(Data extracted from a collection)
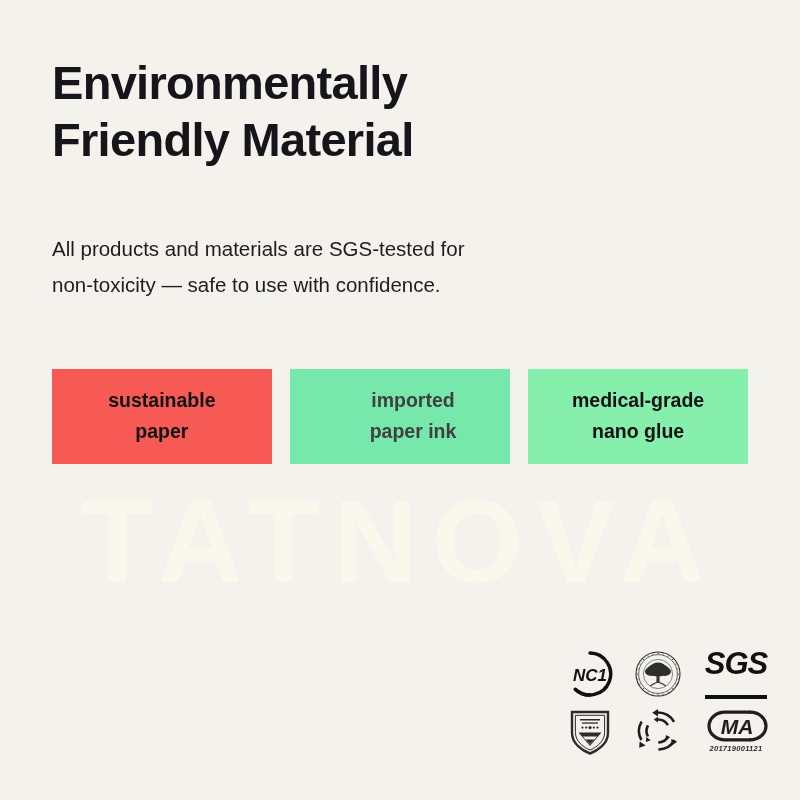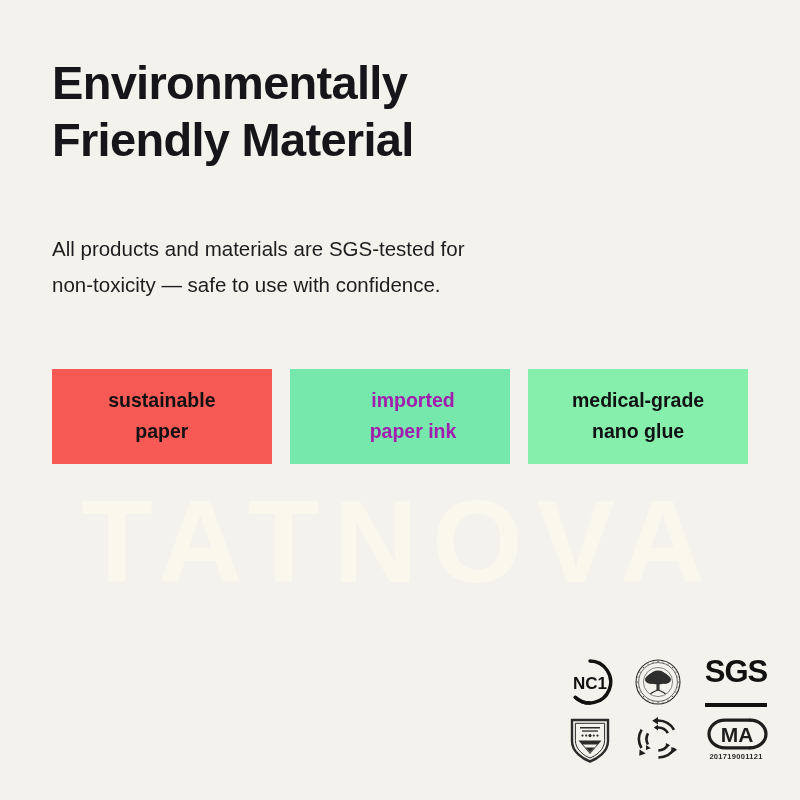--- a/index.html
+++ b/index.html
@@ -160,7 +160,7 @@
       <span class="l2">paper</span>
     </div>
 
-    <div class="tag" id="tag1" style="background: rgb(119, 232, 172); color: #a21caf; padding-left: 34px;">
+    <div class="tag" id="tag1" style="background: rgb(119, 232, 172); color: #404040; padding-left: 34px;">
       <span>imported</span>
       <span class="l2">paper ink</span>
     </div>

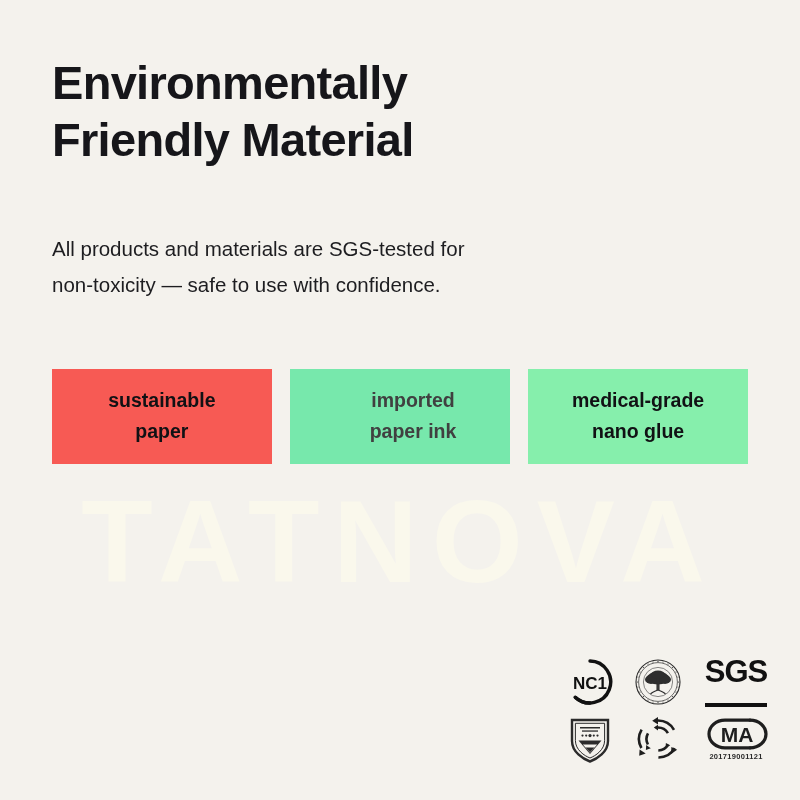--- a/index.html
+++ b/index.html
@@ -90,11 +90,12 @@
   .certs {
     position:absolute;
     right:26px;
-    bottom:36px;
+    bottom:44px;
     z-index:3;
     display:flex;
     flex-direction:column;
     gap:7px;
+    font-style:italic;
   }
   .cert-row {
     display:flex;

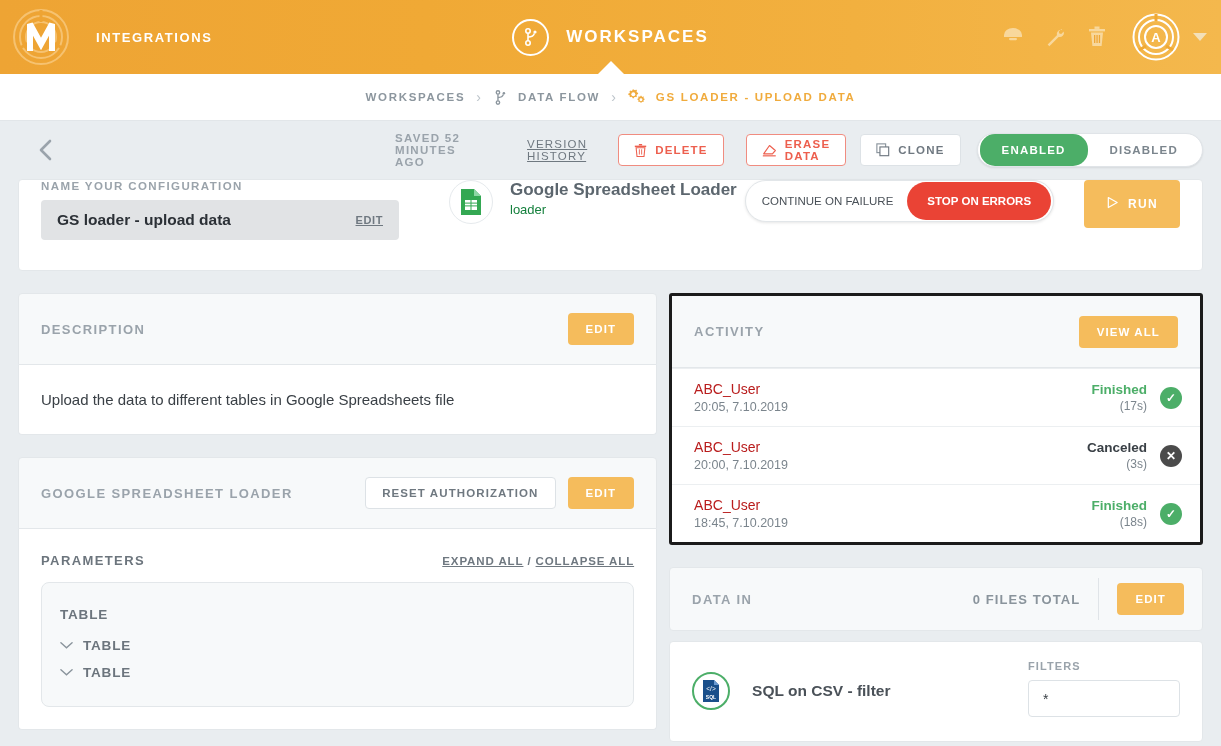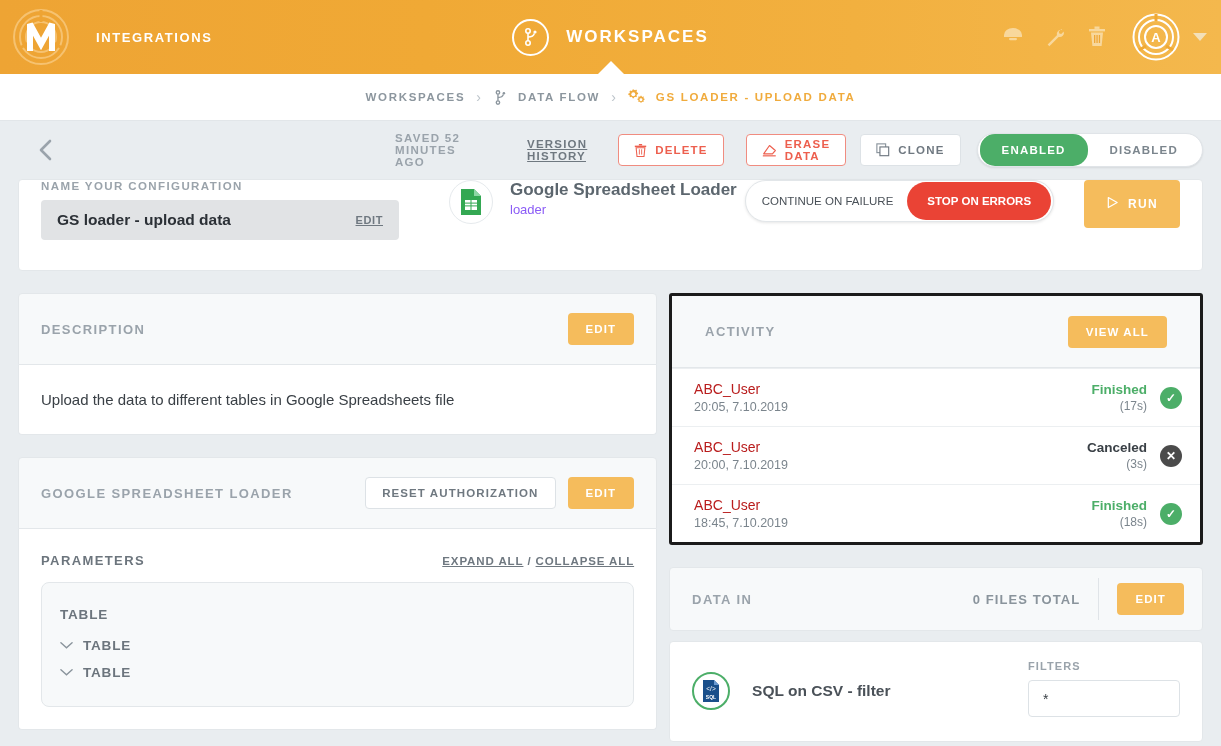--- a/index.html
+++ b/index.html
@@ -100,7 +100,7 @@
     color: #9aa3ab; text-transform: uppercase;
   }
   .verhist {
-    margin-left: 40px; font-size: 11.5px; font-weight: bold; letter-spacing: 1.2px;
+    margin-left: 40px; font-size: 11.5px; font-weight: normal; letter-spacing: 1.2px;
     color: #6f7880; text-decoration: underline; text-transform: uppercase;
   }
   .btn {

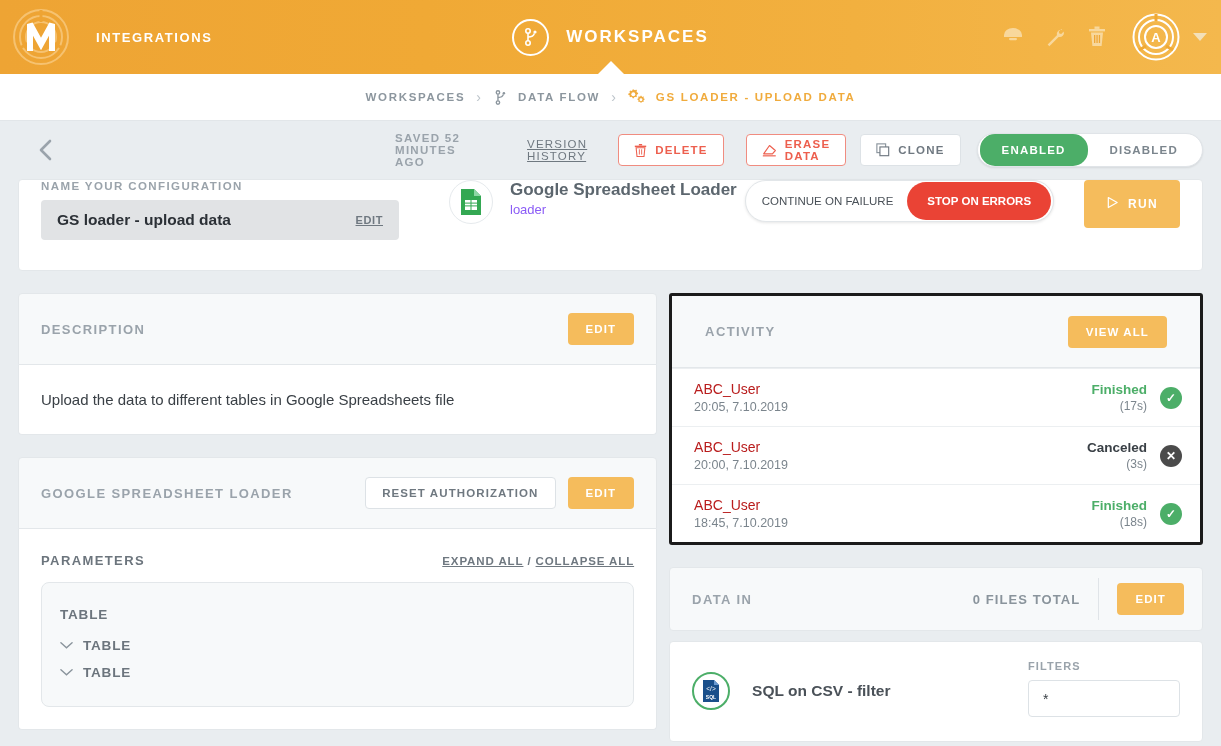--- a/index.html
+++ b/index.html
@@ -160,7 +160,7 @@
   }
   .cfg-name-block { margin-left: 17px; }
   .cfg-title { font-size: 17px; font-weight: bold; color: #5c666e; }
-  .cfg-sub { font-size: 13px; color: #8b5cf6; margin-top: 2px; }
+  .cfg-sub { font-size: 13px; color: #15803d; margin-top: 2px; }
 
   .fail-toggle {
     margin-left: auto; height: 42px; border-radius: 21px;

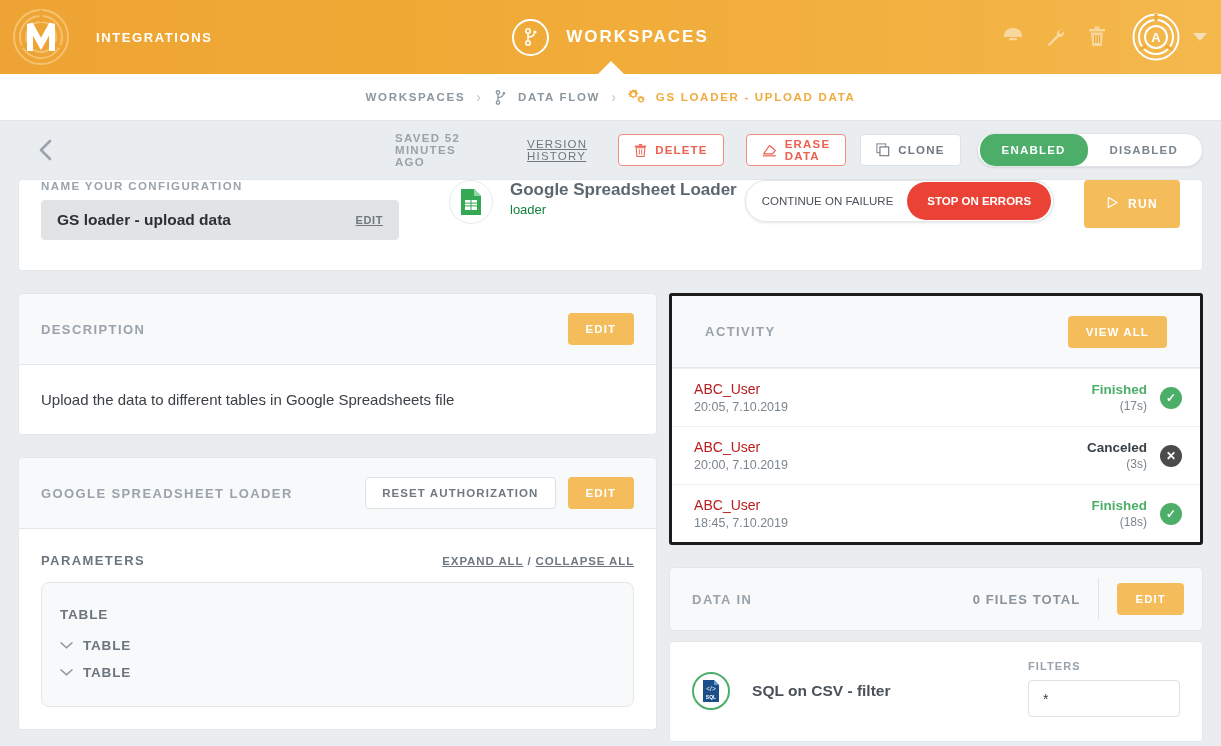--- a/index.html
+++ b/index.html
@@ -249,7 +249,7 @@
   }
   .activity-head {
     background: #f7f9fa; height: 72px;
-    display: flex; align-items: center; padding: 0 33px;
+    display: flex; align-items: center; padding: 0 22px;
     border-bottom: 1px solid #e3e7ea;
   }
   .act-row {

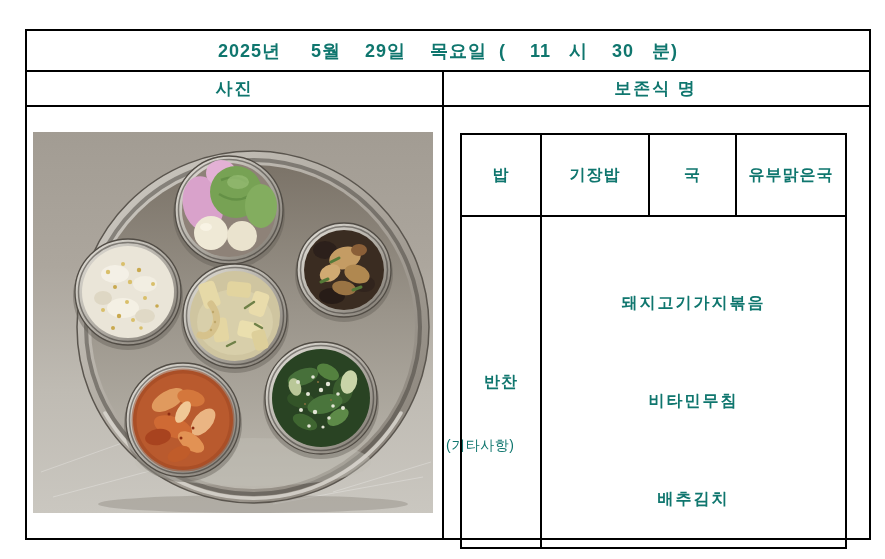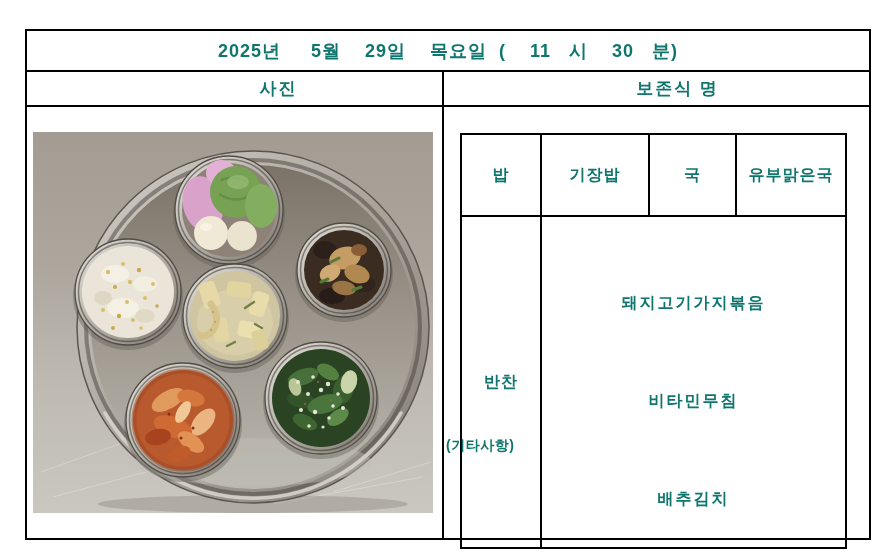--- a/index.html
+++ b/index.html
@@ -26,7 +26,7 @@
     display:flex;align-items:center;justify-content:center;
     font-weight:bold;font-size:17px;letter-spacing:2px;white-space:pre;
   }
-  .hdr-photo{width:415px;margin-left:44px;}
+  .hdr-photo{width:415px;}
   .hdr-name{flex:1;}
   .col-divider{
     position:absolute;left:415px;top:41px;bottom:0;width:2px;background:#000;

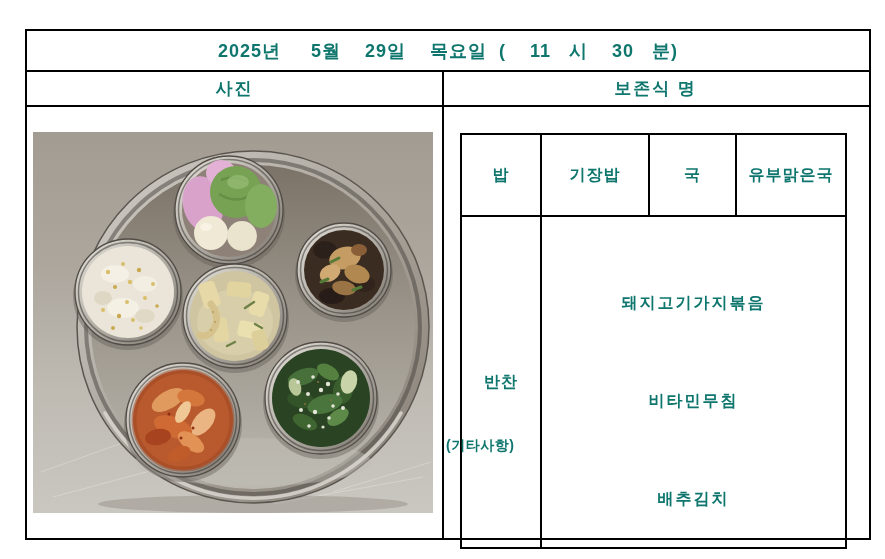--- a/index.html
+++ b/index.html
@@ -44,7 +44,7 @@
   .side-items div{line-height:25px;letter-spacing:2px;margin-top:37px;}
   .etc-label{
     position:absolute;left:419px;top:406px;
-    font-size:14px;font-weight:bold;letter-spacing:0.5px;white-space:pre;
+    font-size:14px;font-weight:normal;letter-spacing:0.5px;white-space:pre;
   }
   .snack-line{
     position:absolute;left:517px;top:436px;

[WHAT THE EXERCISE ASKS] Please count the lines of the entries above that include "width" and give only the total.

[PROBLEM SOLUTION] 3